The delays in the settlement of loans approved a month ago suggest the bottleneck at Westpac includes the preparation of loan documentation and goes well beyond the problems created by the closure of its Philippines data processing centre.
A spokeswoman for the bank apologised to customers inconvenienced by the delays, saying it was returning its focus to home loans after dealing with a deluge of loan payment deferrals.
«We’ll be working hard to continue to process these applications as fast as possible, as to manage other services effectively, including prioritising purchase and sales activity,» she said.
In Tuesday’s release of minutes from the Reserve Bank’s April meeting, it accepted that the COVID-19 impact and new ways of working were expected to cause some level of disruption among lenders.
“Banks’ changed operating environments and their resulting reduced capacity to take on risk had affected the functioning of some markets,” the statement read.
On April 6, Westpac also closed a hotline for brokers to call, instead worldloans.online/title-loans-bad-credit/ website directing them to email the bank. They have also been told that if they send emails to the nominated addresses outside of business hours, these will not be actioned.
The bank is promising to close deals within five days for its top brokers and customers but a standard purchase is now expected to take 27 business days and a standard refinancing up to 30 business days.
Brokers have complained that the bank is still advertising its $2000 cash-back offer for customers who apply to refinance a loan before April 30 despite acknowledging that they will be unable to turn around the loan for more than six weeks.
Brokers say the bank’s big rivals are mostly able to move from accepting completed applications to drawing down the loans within a week.
Mortgage Success principal and broker Katrina Rowlands said banks experiencing the biggest delays were the same ones that moved processing work offshore to pursue cost savings.

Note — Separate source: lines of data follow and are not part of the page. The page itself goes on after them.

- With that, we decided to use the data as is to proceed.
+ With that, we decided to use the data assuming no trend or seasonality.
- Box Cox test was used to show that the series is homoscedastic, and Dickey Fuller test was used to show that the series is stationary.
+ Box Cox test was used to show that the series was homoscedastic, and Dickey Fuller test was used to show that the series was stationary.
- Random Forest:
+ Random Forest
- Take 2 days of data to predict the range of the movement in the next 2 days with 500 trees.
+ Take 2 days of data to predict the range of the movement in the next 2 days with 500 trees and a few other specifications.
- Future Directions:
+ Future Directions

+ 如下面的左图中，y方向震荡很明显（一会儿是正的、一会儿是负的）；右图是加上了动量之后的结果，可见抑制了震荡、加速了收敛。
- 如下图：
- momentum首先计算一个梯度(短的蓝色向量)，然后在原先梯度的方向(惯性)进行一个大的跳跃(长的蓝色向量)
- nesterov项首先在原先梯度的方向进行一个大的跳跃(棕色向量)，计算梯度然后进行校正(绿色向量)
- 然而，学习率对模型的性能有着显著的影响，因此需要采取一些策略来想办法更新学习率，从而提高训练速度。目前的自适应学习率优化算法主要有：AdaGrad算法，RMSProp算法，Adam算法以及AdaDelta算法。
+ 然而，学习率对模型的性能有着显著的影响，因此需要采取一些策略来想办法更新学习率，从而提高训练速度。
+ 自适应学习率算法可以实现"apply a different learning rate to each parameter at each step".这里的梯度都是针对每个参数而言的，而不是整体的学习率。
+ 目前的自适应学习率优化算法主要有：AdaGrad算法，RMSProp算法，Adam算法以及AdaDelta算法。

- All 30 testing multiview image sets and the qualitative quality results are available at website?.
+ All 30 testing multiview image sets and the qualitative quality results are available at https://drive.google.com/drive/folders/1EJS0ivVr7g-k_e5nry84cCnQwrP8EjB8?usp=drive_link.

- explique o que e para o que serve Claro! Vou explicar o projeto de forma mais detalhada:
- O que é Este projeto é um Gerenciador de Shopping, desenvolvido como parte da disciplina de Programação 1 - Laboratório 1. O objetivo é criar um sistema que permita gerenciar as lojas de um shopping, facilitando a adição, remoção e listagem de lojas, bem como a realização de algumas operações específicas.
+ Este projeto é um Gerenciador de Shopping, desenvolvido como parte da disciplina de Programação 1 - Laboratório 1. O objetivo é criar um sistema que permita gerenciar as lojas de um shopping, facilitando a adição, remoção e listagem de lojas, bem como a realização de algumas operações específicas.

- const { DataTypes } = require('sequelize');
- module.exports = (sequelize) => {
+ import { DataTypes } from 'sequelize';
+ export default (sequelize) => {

“It might have saved them a few dollars at the time but has cost them dearly now. Other lenders that chose to keep their processing onshore seem to be coping,” she said.
She praised the banks more broadly for working quickly to defer payments or set up realistic repayment arrangements for customers affected by the COVID-19 economic fallout.
“Overall I have to say that the lenders as a whole have been fantastic to deal with and incredibly empathetic and communicative, and have looked to ease stress of borrowers in a timely fashion.”
Westpac’s difficulties and delays in settling the loans are unlikely to be reflected in its interim results, which were ruled off on March 31.
It had recorded strong growth in loans via the broker channel as reported by aggregator AFG, which said its market share increased via its multi-brand strategy from 12.6 per cent in the first quarter of 2019-20 to 20.2 per cent in the third quarter of 2019-20.